Mike Flanagan não é um cara complicado. Criador de A Maldição da Residência Hill e A Maldição da Mansão Bly, e um dos nomes de maior destaque do horror atual, ele cria obras que servem para reafirmar verdades fundamentais e simples, mas que esquecemos com facilidade no dia a dia. De Residência Hill a Missa da Meia-Noite, Flanagan interroga a inevitabilidade da morte, a futilidade cósmica da vida, a significância profunda das conexões que fazemos enquanto estamos por aqui.
Em muitos sentidos, o diretor e roteirista resumiu sua filosofia muito bem na frase mais famosa de Residência Hill: “Eu te amei completamente, e você me amou da mesma forma. O resto é confete”. Missa da Meia-Noite é uma longa, tortuosa, angustiante, sangrenta, enervante jornada até essa realização - em palavras diferentes, é claro, mas a mesma realização. Difícil culpá-lo por se repetir, quando a mensagem é tão verdadeira, e tão tocante, todas as vezes que é reiterada.
É claro que Flanagan tempera sua nova obra com ângulos diferentes de reflexão, cores diferentes de humanidade. Missa da Meia-Noite, pela própria natureza de sua trama, dedica muito tempo a uma meditação cuidadosa sobre fé, e como ela é capaz de desenterrar, nos seres humanos, a bondade mais pura e a amargura mais profunda da nossa natureza. A minissérie não é “anti-fé”, mas alerta sobre a forma como a retórica religiosa pode ser facilmente transformada em arma de opressão. Uma opressão banal, mesquinha, e ainda mais enfurecedora por isso.
Nosso protagonista aqui é Riley Flynn (Zach Gilford), que retorna para a minúscula ilha onde nasceu após passar quatro anos na prisão por atropelar e matar uma mulher enquanto dirigia embriagado. Sua chegada coincide com a do padre Paul (Hamish Linklater), que substitui, em circunstâncias para lá de suspeitas, o monsenhor que comandava a paróquia local há décadas. Quando o novo sacerdote se mostra capaz de feitos aparentemente milagrosos, o delicado tecido social da ilha começa a se desfazer.
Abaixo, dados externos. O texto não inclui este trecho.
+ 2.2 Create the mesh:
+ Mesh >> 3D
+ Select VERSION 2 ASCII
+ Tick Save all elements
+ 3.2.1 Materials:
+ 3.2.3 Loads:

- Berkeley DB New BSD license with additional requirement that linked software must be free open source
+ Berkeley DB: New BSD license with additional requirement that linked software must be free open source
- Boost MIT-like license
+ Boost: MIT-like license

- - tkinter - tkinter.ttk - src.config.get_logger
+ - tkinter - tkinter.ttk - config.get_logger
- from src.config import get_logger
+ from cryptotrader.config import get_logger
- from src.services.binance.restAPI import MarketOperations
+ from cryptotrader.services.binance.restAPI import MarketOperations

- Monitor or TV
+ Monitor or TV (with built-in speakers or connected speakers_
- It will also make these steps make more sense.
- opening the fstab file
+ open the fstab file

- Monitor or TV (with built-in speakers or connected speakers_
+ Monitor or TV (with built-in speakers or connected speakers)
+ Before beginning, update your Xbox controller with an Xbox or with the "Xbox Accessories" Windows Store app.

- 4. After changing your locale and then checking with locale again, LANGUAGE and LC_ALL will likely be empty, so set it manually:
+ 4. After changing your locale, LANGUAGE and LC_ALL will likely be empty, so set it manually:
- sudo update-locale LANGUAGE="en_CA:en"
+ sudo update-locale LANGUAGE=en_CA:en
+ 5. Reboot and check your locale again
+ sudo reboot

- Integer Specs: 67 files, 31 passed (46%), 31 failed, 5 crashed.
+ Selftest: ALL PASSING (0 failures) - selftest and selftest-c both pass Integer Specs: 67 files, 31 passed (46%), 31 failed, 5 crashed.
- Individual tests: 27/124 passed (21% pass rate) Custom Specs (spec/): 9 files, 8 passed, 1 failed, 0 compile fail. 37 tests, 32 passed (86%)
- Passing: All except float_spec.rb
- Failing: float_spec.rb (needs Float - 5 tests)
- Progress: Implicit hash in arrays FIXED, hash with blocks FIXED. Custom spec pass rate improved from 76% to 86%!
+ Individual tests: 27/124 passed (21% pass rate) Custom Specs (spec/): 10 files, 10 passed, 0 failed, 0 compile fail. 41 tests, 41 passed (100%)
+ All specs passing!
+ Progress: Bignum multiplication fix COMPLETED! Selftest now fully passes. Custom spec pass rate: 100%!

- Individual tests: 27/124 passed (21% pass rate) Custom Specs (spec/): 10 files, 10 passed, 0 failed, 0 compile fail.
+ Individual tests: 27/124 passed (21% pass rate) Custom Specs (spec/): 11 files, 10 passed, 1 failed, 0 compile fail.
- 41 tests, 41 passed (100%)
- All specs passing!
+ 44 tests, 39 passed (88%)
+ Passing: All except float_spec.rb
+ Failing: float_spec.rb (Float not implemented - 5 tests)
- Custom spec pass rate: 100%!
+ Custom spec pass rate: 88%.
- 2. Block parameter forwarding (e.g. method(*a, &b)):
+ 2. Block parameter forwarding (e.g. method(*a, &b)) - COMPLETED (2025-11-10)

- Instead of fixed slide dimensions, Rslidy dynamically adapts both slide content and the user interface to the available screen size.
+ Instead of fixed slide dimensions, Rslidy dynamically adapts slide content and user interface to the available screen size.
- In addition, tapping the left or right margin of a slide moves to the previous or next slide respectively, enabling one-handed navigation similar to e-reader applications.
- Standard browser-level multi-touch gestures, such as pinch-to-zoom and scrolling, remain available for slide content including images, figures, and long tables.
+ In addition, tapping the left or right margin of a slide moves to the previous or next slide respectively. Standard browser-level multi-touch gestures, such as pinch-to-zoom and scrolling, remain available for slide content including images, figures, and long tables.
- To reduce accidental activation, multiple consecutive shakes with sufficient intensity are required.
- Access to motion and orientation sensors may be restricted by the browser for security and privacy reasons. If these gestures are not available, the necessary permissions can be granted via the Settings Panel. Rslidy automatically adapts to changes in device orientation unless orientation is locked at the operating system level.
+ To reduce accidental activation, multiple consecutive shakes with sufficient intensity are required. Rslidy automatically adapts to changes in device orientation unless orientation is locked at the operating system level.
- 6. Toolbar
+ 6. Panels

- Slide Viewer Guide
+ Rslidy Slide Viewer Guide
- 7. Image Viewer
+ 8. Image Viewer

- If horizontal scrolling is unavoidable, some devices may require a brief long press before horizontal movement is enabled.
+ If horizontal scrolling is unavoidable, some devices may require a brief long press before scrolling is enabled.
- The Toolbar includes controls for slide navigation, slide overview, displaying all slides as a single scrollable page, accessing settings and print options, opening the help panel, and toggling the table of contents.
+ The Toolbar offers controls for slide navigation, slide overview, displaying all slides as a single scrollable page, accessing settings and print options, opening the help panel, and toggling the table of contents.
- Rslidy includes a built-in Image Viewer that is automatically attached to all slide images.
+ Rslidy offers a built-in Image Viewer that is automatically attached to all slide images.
No desenrolar desse mistério, o horror é mais ferramenta do que objetivo. Flanagan, que dirige a série toda e coescreve os episódios com vários parceiros diferentes, lança mão de imagens recorrentes do gênero (sobre as quais é impossível se estender sem dar grandes spoilers da trama), e demonstra mais vontade de se aproximar do kitsch do que demonstrou em qualquer uma das temporadas de A Maldição, mas suas incursões pelo horror explícito, confrontador, são breves e incidentais.
Ao invés disso, para segurar a atenção do espectador, a minissérie se apóia em um elenco tão preciso em suas construções individuais quanto entrosado, fluente em uma linguagem comum. Hamish Linklater articula com particular brilhantismo as contradições do padre Paul, fundando-o em um exaspero existencial muito comum, que explode em frustração e fúria em momentos chave da trama. Sempre um coadjuvante confiável, mas quase nunca excepcional, Linklater ganha em Missa da Meia-Noite um espaço quase inédito em sua carreira, e mostra que pode fazer milagres (trocadilho totalmente intencional) com esse espaço.
Enquanto isso, Samantha Sloyan vibra com o mais puro desdém em tela na pele da “carola” local, Bev Keane, a grande vilã da história; Kate Siegel (esposa de Flanagan) mais uma vez carrega o centro nervoso e emocional de uma obra do marido com dignidade; Zach Gilford expressa dor e culpa profundas com seu protagonista machucado; e Rahul Kohli coopta de forma inteligente a gentileza e carisma que já havia demonstrado em Mansão Bly para um papel muito mais significativo, e representativo, do que aquele.
E ainda bem que o elenco é tão brilhante, porque Missa da Meia-Noite deriva a maior parte de sua tensão das relações entre os personagens. Quando não estão se estendendo em belos e intrincados monólogos literários, Flanagan e cia. apostam em interações breves que exploram a eletricidade própria de uma comunidade pequena, que compartilha histórias, moralidades e julgamentos com muito mais intensidade. Os subtextos de cada relação saltam aos ouvidos nesses diálogos, especialmente para quem já viveu em um lugar assim.
E é desses subtextos que nasce o horror humano da minissérie. Na forma como escreve, dirige e edita Missa da Meia-Noite, Flanagan cria um desconforto elemental, muito mais profundo e identificável do que poderia ser em uma abordagem mais tradicional do gênero. A coisa mais aterrorizante que uma obra de ficção pode fazer, no fim das contas, é muito simples: nos dar um espelho para que enxerguemos quem somos, ou podemos ser, quando esquecemos o que realmente importa.